Recommendation for Service Provider:

  • Should be able to initialize Single Logout from the service by sending LogoutRequest message to the IdP.
  • Should be able to handle incoming LogoutRequest messages from the IdP. If it is able to initialize Single Logout, it must be able to handle incoming LogoutResponse messages.

SLO message flow

Illustration 2: SLO message flow

Feide Identity Provider:

  • Handles Single Logout initiated by any of the connected Service Providers.
  • Interact with the user to let the user select SLO or only logout from the IdP and the SP where logout was initialized.

The logout request message is:

  • Sent by either the HTTP-redirect or HTTP-POST binding.
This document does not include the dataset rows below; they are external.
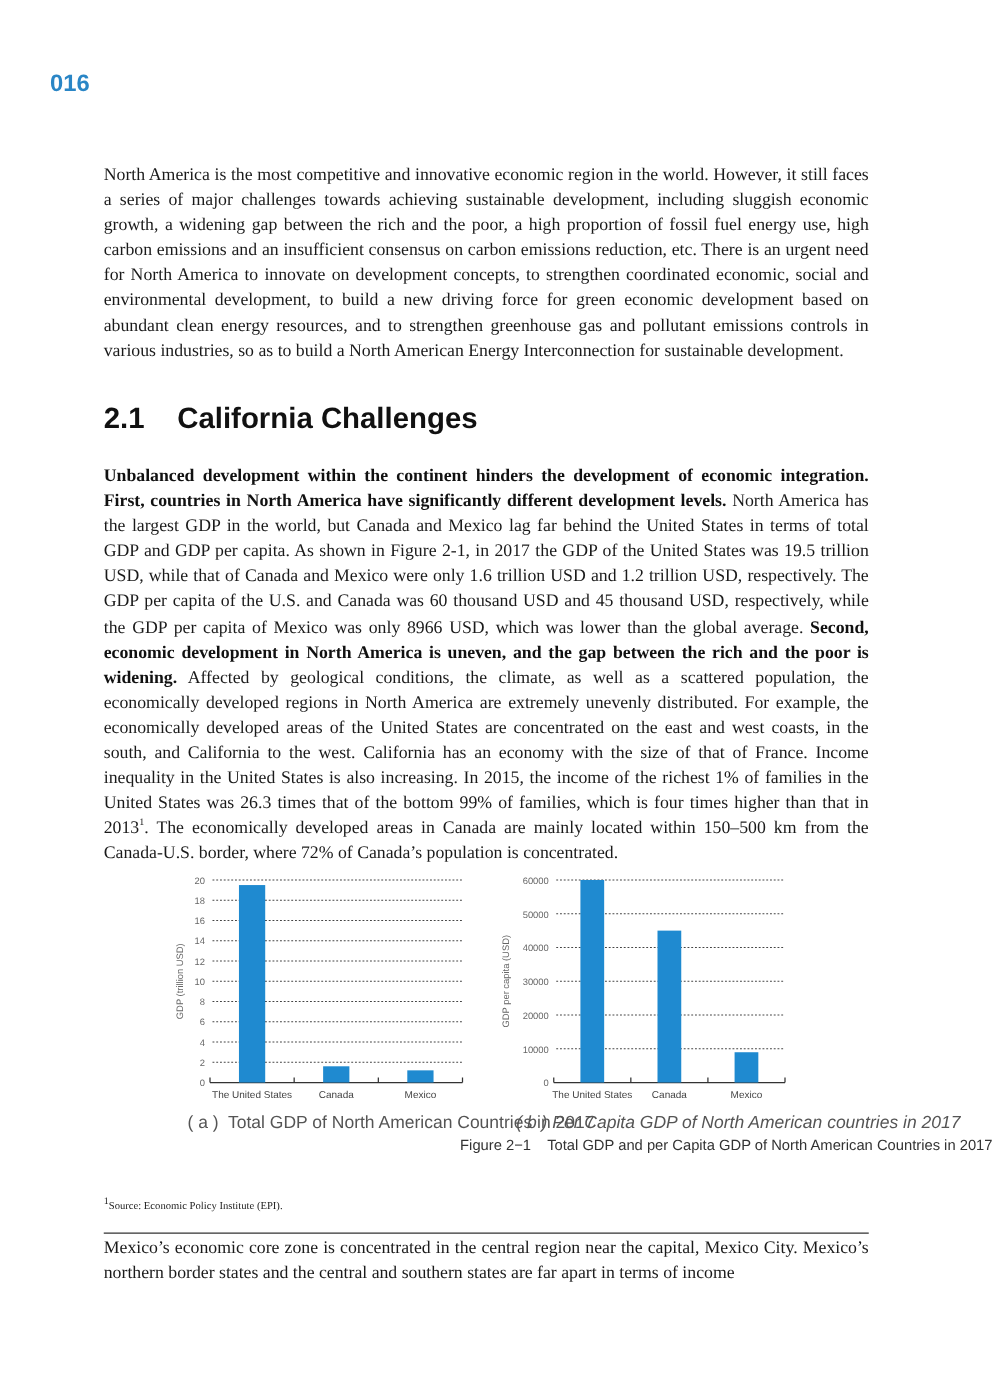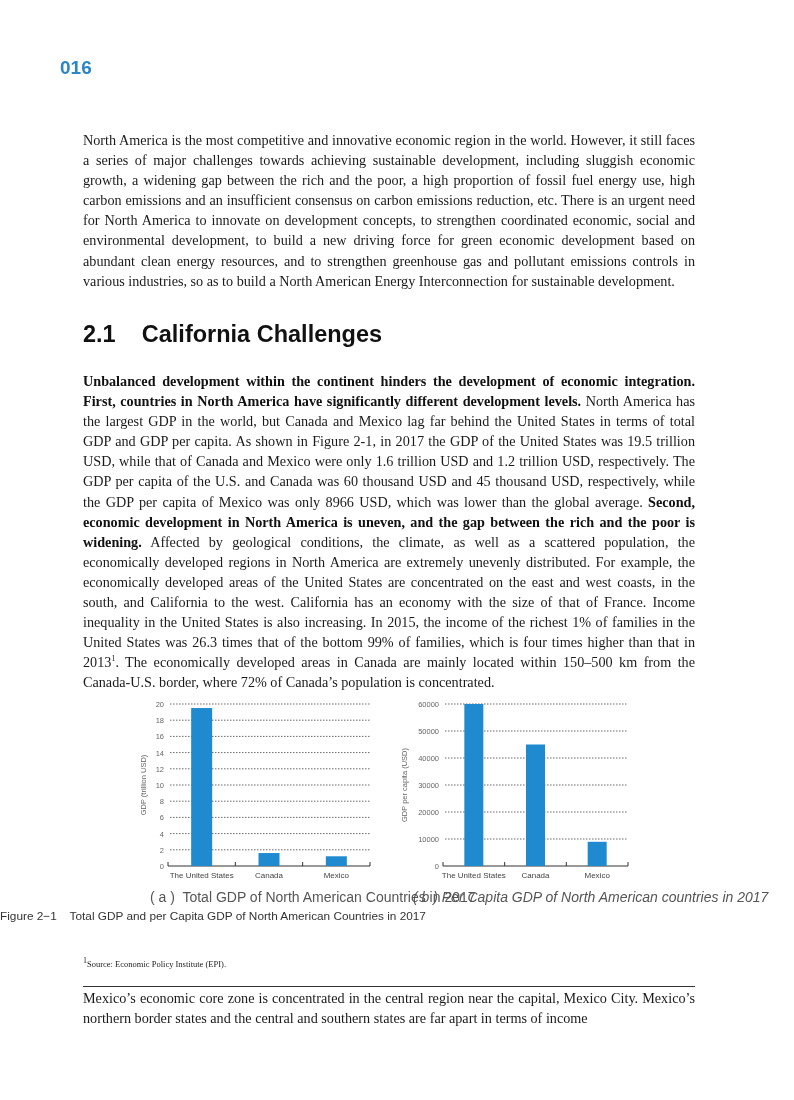--- a/index.html
+++ b/index.html
@@ -1,23 +1,23 @@
 <!DOCTYPE html>
 <html><head>
 <meta charset="utf-8">
 <style>
   html, body { margin:0; padding:0; background:#ffffff; }
   body { width:794px; height:1100px; position:relative; overflow:hidden; }
-  .page-num { position:absolute; left:40px; top:57px; font-family:"Liberation Sans", sans-serif; font-weight:bold; font-size:19px; color:#2a86c6;margin-left:20px; }
+  .page-num { position:absolute; left:40px; top:57px; font-family:"Liberation Sans", sans-serif; font-weight:bold; font-size:19px; color:#2a86c6; }
   .para { position:absolute; left:83px; width:612px; font-family:"Liberation Serif", serif; font-size:14.2px; line-height:20.1px; color:#1a1a1a; text-align:justify; margin:0; }
   .para b { font-weight:bold; color:#111;margin-top:16px; }
   .section-title { position:absolute; left:83px; top:321px; font-family:"Liberation Sans", sans-serif; font-weight:bold; font-size:23.5px; color:#111; white-space:pre; }
   .chart { position:absolute; }
   .chart svg text { font-family:"Liberation Sans", sans-serif; }
-  .fig-caption { position:absolute; left:0; width:794px; top:909px; text-align:left; font-family:"Liberation Sans", sans-serif; font-size:11.8px; color:#333; white-space:pre; }
+  .fig-caption { position:absolute; left:0; width:794px; top:909px; text-align:right; font-family:"Liberation Sans", sans-serif; font-size:11.8px; color:#333; white-space:pre; }
   .sub-caption { position:absolute; font-family:"Liberation Sans", sans-serif; font-size:14px; color:#555; white-space:pre; }
   .fn-rule { position:absolute; left:83px; width:612px; top:986px; height:0; border-top:1px solid #333; }
   .footnote { position:absolute; left:83px; top:959px; font-family:"Liberation Serif", serif; font-size:8.5px; color:#222; }
   sup { font-size:8px; line-height:0; }
 </style>
 </head>
 <body>
 
 <div class="page-num">016</div>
Please note that even though the HTTP-POST binding is allowed for sending authentication request messages, the use of the HTTP-redirect binding is recommended and encouraged.

3. The user’s Feide session

When the user does a “fresh” login on the IdP for the first time, an IdP session is created. The user’s attributes are fetched from the home organization and are cached in the session storage.

The IdP session has a lifetime of 8 hours from the username and password is entered. During this 8-hour session the user will be able to directly access services without entering the username and password again. If the user tries to access a service after the 8-hour session has expired, a new Feide login is initiated and a new 8-hour s ession is created.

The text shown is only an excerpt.